- **Try it**
Could you print exactly the lines of the listing below, starting at the line that has "[247,368,341,381] nome e" and ending at the line that has "[237,386,508,400] [73,405,167,419] ano", and only those lines?

- **Given entries**
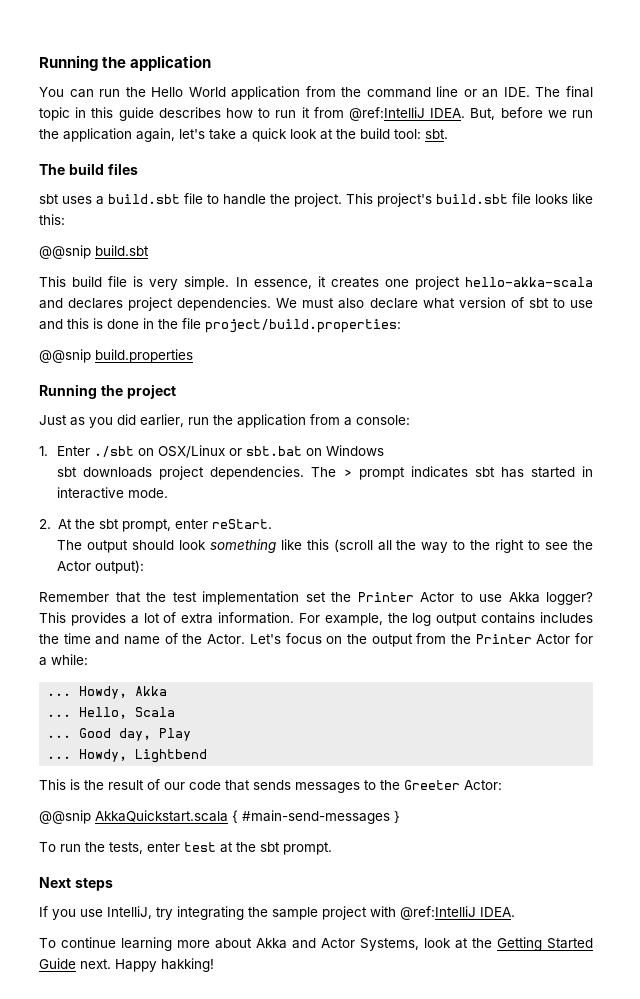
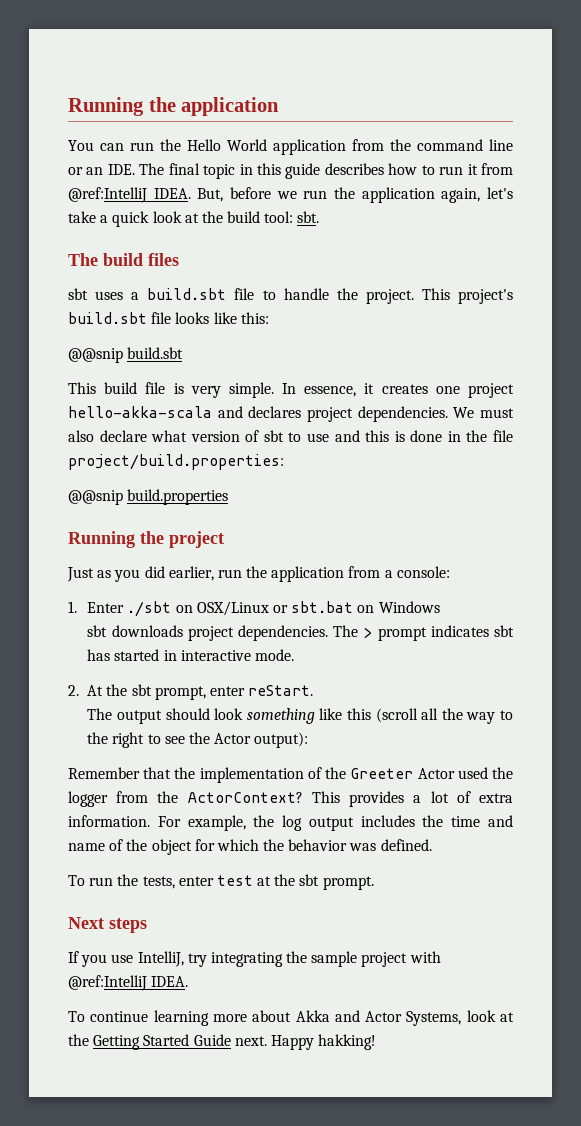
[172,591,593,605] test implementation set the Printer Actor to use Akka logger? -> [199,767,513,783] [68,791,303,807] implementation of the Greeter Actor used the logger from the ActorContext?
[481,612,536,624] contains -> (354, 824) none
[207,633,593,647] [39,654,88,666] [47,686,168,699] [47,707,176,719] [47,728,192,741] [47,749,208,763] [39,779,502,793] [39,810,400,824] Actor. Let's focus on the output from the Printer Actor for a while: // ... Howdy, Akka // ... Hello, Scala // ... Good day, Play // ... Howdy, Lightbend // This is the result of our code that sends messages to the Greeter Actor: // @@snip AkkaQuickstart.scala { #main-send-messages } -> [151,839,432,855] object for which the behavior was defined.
...
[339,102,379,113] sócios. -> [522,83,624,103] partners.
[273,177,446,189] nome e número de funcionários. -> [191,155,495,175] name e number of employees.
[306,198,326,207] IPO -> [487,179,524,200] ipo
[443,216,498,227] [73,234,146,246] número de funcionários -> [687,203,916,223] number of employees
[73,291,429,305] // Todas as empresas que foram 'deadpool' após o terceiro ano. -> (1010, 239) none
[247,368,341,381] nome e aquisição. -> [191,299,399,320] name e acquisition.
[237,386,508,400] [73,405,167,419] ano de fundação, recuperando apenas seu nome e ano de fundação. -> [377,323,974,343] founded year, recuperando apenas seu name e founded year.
...
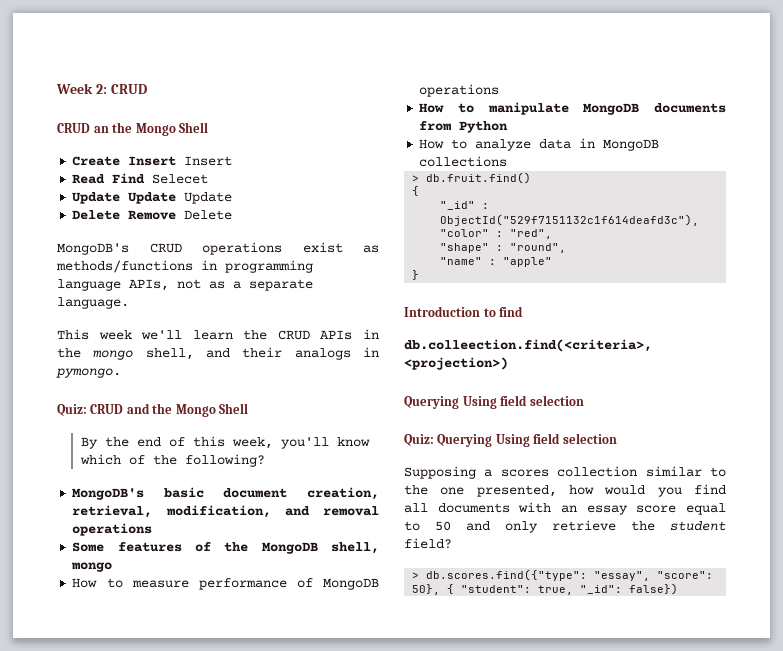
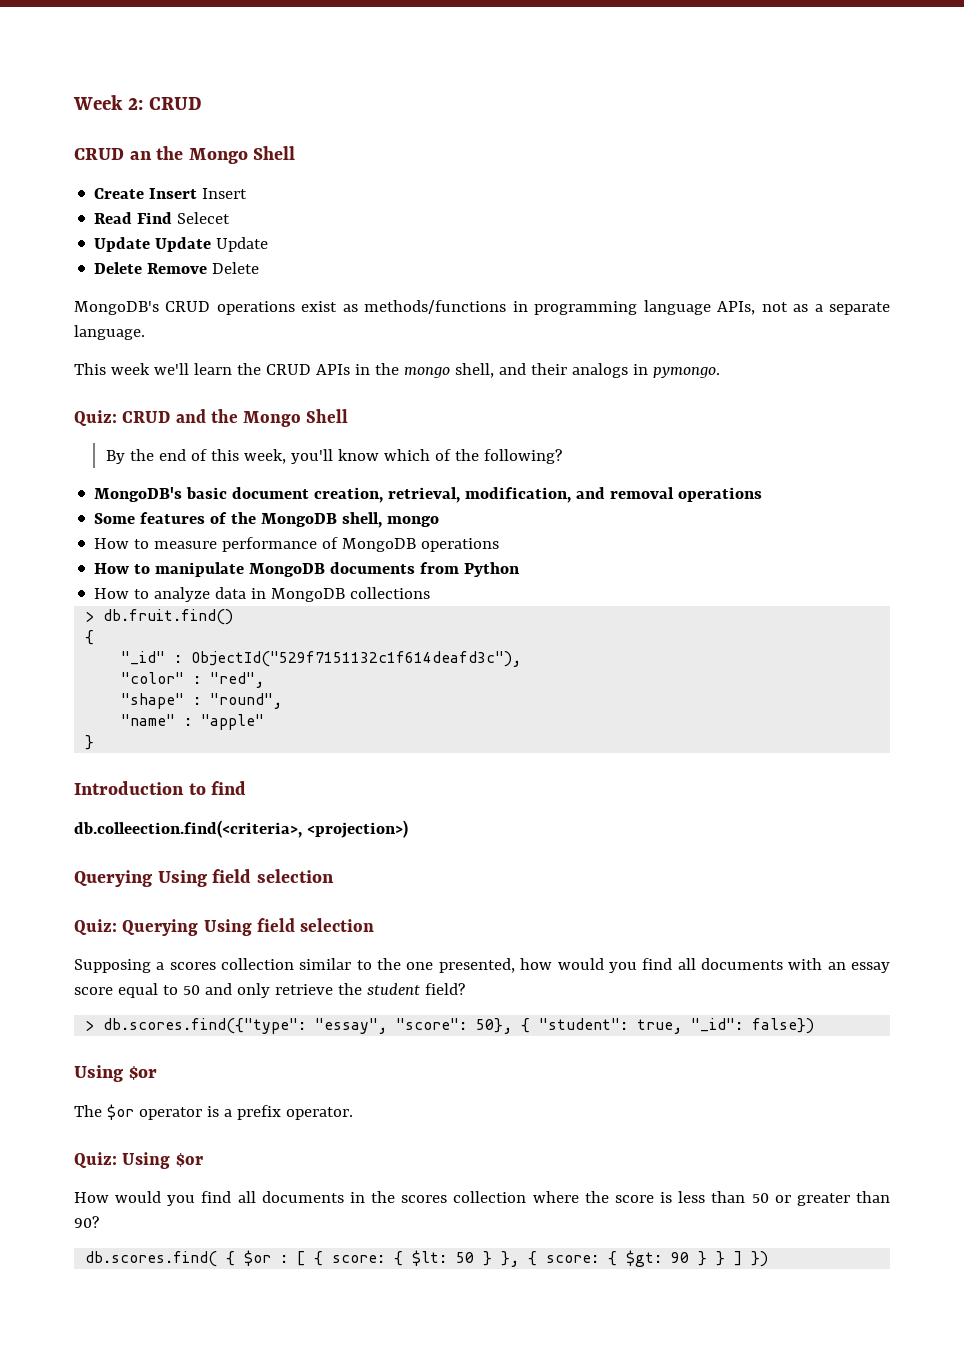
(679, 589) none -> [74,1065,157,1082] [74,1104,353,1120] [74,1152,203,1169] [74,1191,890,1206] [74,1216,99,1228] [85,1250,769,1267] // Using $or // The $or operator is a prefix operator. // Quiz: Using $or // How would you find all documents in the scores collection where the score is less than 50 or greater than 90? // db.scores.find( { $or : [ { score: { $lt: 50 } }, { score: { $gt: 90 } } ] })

- **Answer to this problem**
[247,368,341,381] nome e aquisição. -> [191,299,399,320] name e acquisition.
[237,386,508,400] [73,405,167,419] ano de fundação, recuperando apenas seu nome e ano de fundação. -> [377,323,974,343] founded year, recuperando apenas seu name e founded year.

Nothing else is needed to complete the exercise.